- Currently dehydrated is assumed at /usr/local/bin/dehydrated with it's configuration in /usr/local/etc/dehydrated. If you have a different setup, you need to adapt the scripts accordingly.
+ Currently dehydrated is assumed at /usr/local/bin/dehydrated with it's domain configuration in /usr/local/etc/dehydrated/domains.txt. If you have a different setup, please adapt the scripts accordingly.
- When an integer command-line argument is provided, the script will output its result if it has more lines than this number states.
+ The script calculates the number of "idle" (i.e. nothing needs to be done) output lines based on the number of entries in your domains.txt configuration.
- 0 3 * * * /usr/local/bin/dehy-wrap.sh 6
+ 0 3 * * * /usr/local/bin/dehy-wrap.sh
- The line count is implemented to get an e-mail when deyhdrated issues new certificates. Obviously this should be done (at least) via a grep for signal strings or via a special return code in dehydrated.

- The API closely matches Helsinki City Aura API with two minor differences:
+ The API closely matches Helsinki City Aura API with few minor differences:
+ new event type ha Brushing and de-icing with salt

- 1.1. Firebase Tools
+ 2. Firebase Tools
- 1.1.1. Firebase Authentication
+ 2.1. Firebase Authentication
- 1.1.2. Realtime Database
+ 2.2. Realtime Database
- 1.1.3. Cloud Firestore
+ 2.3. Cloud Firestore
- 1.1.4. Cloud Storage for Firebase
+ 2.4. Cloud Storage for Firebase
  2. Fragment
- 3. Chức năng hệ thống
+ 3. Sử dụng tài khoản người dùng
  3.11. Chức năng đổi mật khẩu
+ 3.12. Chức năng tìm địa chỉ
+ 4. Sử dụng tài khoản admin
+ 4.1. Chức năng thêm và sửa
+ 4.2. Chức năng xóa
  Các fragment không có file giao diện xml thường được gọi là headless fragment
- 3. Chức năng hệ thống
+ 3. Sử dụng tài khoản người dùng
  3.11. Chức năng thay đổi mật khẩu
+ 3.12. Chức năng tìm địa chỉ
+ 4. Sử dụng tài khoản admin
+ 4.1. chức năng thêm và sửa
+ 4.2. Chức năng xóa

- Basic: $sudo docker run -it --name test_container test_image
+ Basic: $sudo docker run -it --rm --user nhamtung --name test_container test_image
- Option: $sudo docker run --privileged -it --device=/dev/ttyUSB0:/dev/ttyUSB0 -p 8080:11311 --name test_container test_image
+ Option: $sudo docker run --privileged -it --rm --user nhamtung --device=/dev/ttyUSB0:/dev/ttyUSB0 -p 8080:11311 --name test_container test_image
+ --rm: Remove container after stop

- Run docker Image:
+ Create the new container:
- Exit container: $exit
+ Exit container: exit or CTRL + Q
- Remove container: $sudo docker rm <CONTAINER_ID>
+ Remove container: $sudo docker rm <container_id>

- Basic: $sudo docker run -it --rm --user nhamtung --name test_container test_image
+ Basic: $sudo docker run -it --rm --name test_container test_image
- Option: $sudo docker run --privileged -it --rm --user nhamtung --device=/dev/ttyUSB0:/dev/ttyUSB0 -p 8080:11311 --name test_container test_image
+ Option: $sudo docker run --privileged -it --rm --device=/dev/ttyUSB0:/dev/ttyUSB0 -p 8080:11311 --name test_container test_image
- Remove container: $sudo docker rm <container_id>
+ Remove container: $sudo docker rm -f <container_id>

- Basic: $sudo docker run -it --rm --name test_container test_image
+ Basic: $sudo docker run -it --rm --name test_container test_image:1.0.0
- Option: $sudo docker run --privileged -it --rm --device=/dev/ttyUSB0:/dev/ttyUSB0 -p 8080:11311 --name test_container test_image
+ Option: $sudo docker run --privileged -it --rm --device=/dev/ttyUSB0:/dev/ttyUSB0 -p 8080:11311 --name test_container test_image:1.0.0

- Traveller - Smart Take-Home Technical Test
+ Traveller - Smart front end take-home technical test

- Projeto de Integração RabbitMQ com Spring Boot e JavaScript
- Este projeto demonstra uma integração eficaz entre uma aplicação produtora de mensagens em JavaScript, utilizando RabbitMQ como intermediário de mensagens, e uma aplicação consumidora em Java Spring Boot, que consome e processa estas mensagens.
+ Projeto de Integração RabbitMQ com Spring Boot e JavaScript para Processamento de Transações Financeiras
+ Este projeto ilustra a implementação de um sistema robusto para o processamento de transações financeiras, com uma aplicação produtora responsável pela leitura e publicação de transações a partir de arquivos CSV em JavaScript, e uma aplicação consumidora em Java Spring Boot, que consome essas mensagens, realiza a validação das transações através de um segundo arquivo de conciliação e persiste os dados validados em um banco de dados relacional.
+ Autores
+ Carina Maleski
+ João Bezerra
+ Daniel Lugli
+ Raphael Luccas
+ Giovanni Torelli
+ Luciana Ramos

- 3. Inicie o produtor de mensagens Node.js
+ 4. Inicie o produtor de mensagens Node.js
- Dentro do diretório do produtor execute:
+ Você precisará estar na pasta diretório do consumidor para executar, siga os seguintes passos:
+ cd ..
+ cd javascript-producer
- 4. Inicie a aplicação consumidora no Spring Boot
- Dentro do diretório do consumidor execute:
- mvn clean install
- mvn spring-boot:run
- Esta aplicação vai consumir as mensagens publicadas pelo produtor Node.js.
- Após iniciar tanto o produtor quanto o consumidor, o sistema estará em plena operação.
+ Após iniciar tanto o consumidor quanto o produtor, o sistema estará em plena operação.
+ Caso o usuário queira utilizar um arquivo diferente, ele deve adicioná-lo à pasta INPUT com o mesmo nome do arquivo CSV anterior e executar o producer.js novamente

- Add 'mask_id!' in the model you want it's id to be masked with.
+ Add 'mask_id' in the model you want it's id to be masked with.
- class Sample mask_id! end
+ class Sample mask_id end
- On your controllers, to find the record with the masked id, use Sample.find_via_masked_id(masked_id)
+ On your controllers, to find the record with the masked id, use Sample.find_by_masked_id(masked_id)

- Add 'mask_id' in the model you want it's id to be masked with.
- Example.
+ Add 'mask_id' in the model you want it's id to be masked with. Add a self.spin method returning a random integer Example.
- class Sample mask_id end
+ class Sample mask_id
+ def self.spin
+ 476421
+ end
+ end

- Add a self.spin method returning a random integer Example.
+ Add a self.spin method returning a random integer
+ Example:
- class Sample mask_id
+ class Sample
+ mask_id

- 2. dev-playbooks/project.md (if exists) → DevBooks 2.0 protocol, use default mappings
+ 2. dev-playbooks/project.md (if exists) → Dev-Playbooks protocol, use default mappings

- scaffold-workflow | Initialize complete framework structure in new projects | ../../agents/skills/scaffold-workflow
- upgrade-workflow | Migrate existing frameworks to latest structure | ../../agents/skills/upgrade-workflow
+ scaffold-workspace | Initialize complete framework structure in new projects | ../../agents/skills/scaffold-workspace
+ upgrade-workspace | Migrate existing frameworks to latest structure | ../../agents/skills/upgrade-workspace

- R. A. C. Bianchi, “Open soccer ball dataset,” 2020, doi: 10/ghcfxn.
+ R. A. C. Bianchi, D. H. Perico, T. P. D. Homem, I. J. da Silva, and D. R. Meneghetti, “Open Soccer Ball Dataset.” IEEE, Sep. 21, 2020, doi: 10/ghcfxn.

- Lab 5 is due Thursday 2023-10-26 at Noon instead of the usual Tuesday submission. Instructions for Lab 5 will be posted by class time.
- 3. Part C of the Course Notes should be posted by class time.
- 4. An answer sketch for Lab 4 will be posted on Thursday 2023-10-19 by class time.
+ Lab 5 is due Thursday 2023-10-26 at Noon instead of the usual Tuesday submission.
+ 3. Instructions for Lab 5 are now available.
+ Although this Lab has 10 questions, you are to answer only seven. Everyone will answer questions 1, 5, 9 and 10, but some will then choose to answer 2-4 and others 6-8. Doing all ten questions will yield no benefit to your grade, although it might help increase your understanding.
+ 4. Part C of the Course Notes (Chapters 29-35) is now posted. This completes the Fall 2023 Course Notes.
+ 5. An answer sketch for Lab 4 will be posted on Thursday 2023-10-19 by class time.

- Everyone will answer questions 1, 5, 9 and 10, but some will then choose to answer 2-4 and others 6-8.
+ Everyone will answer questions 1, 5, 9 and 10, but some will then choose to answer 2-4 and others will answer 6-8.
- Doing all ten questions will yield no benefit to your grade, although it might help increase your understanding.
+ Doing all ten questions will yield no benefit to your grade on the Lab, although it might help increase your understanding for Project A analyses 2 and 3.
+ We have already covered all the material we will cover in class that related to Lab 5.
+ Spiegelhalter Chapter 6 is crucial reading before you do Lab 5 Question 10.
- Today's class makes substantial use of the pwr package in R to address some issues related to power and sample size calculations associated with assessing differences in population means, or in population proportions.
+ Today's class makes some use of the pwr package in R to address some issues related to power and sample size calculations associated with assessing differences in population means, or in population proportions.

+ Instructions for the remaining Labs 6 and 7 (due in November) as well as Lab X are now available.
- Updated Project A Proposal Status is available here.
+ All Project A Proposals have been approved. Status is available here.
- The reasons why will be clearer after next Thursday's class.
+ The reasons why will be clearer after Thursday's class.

• [Exercise]:
Lines wanted from the listing above: the line with "analyses 2 and 3." up to and including the line with "- Today's class". Please write them out exactly, adding nothing else.

• [The completed task]:
+ Doing all ten questions will yield no benefit to your grade on the Lab, although it might help increase your understanding for Project A analyses 2 and 3.
+ We have already covered all the material we will cover in class that related to Lab 5.
+ Spiegelhalter Chapter 6 is crucial reading before you do Lab 5 Question 10.
- Today's class makes substantial use of the pwr package in R to address some issues related to power and sample size calculations associated with assessing differences in population means, or in population proportions.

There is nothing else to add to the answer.